I'm not sure if I need to install Instantclient to connect to Oracle under linux
I can use C (I do have the source code for a very well-written LGPL program)
And use dpkg to deploy
The Linux box is most likely a Ubuntu server, but I'm not sure which version is installed
I can't use apt-get, but I can copy all the packages I need
I know I can use dpkg -s to check which packages they are, but I'm really not sure if I might miss dependencies.
I guess I will need build-essentials and pcap or such
And use static linking
I configured it with ./configure LDFLAGS=-static with no errors and it works on my computer now
I have chroot into this directory and run it without problems, does this mean this is okay?
I really need to test this on a new Linux box to make sure
And use Statifier
I browsed stackoverflow and found this app, haven't tried it out yet.
Seems like people have used it with mixed success.
And create a build environment and make
I have no confidence that this is going to work
Using C leaves some problems
But the program is incomplete, I have to process this data, preferably not in C.
I have to install Instantclient, which is difficult to deploy
I can use Perl
I can't use CPAN
I have already downloaded the libraries, so maybe I could just copy them into the deployed machine, I am not sure how or whether this works
Perl is slow
I have to install Instantclient anyways
Please share your similar experience.
C with static linking solves a lot of the portability problems at the expense of a larger executable. To make sure that everything is truly getting statically linked and not secretly depending on any outside libraries, run ldd on your executable and make sure it isn't dynamically loading everything. Note that this won't be 100% portable amoung various linux machines because Oracle instantclient has some dependencies on kernel versions, but it should work on any reasonably new kernel.

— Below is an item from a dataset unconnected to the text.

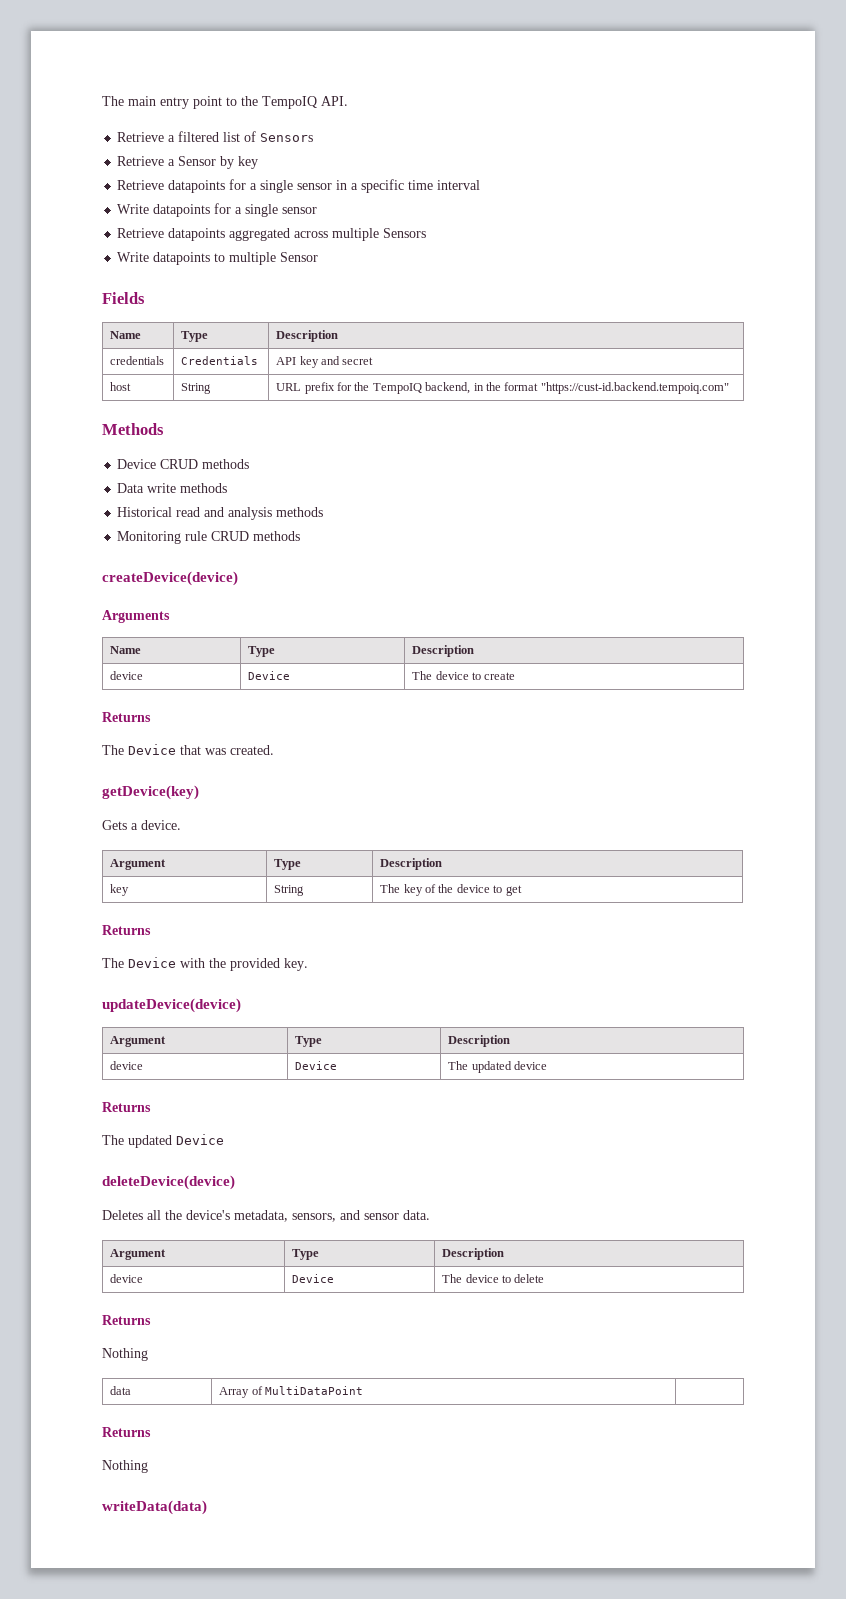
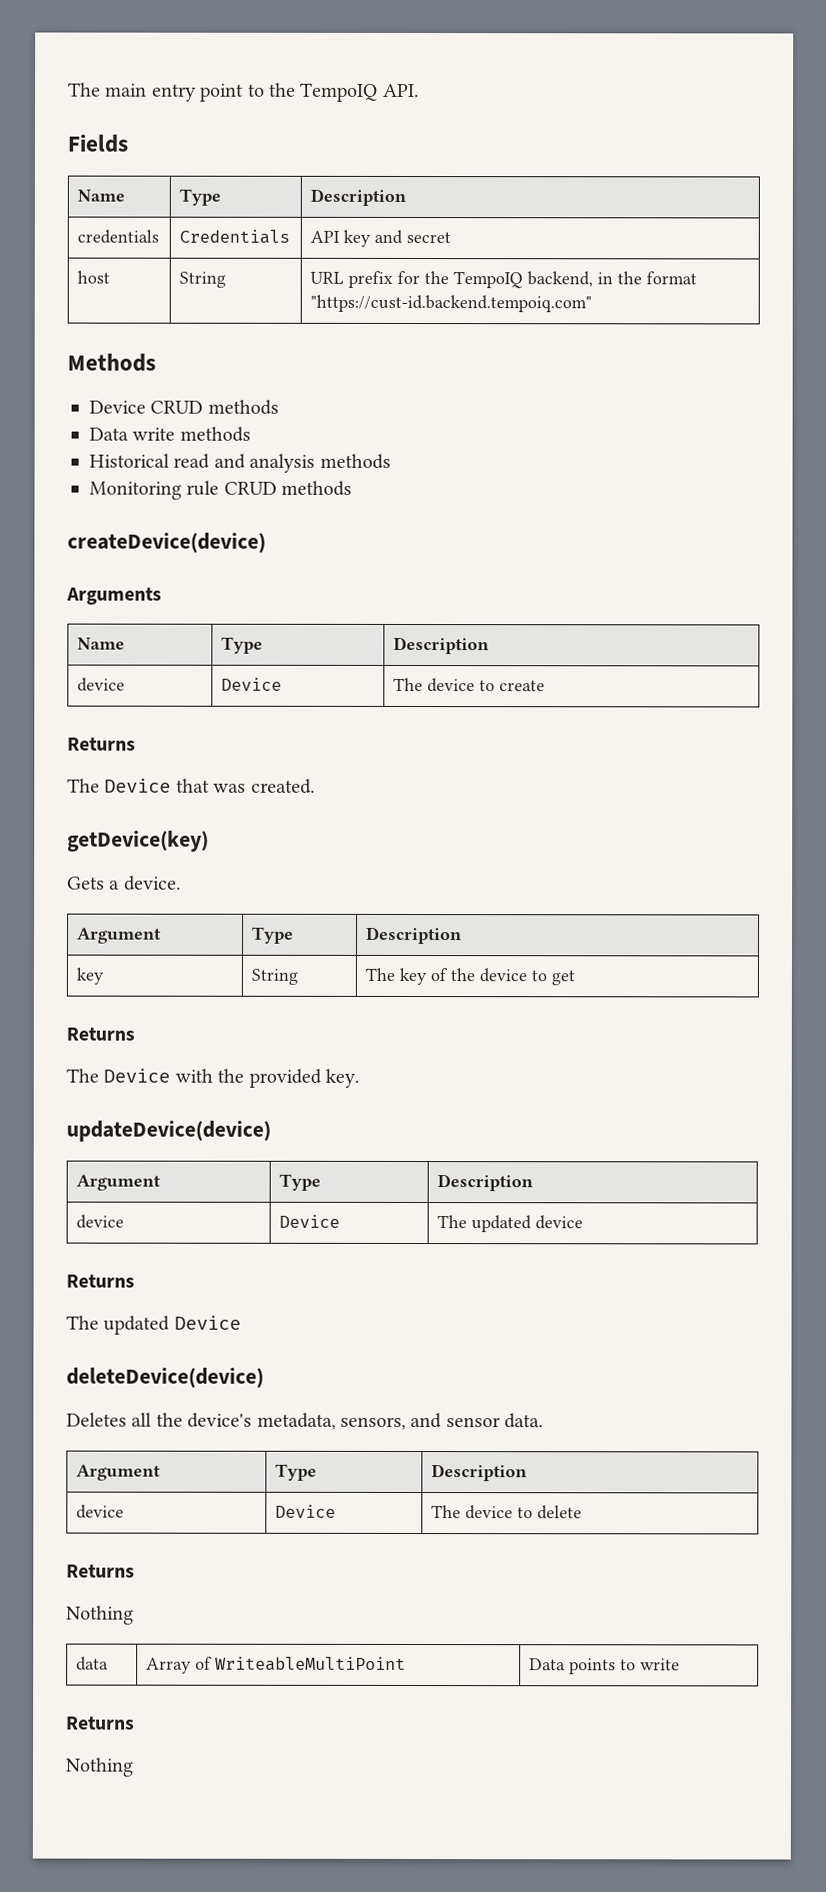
[117,131,314,142] [117,156,259,169] [117,179,481,193] [117,203,318,217] [117,228,427,241] [117,252,319,265] // Retrieve a filtered list of Sensors // Retrieve a Sensor by key // Retrieve datapoints for a single sensor in a specific time interval // Write datapoints for a single sensor // Retrieve datapoints aggregated across multiple Sensors // Write datapoints to multiple Sensor -> (419, 90) none
[265,1386,364,1395] [102,1427,151,1437] [102,1460,148,1473] [102,1500,207,1515] MultiDataPoint | // Returns // Nothing // writeData(data) -> [215,1656,407,1671] [529,1658,681,1675] [66,1716,135,1730] [65,1757,134,1777] WriteableMultiPoint | Data points to write // Returns // Nothing

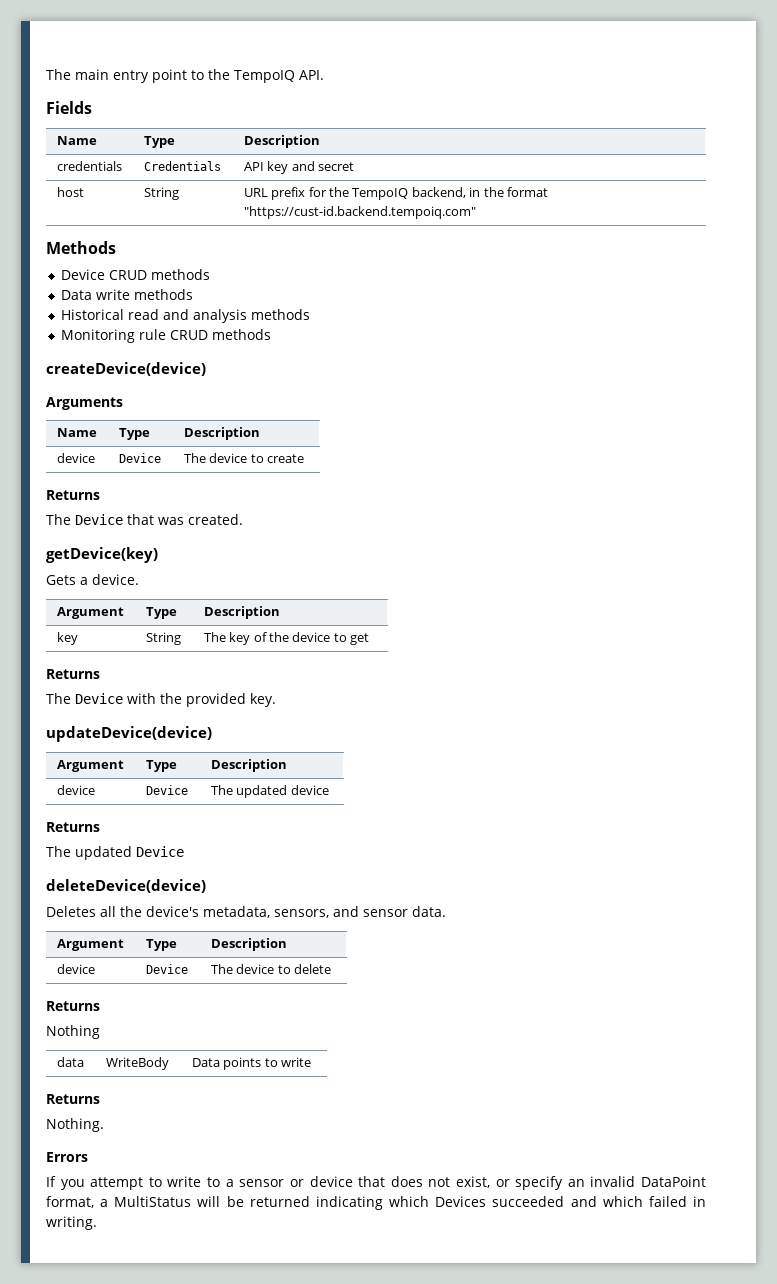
[146,1656,407,1674] Array of WriteableMultiPoint -> [105,1057,169,1070] WriteBody
[65,1757,134,1777] Nothing -> [46,1118,104,1132] [46,1152,88,1162] [46,1176,706,1190] [46,1196,707,1210] [46,1216,97,1230] Nothing. // Errors // If you attempt to write to a sensor or device that does not exist, or specify an invalid DataPoint format, a MultiStatus will be returned indicating which Devices succeeded and which failed in writing.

Edit: If the box has LAN access and and just no internet access, why not run your own apt repository on the local network. You could even create a .deb for your application and put it on the same server, than on that machine you just need to execute apt-get myApplication and it will pull down your app and any noninstalled dependencies as well. Setting up an apt mirror is actually pretty easy and this would be pretty slick. If network access is missing alltogether, you can still create an install dvd that has all the debs including your app and set up apt-get to pull from there.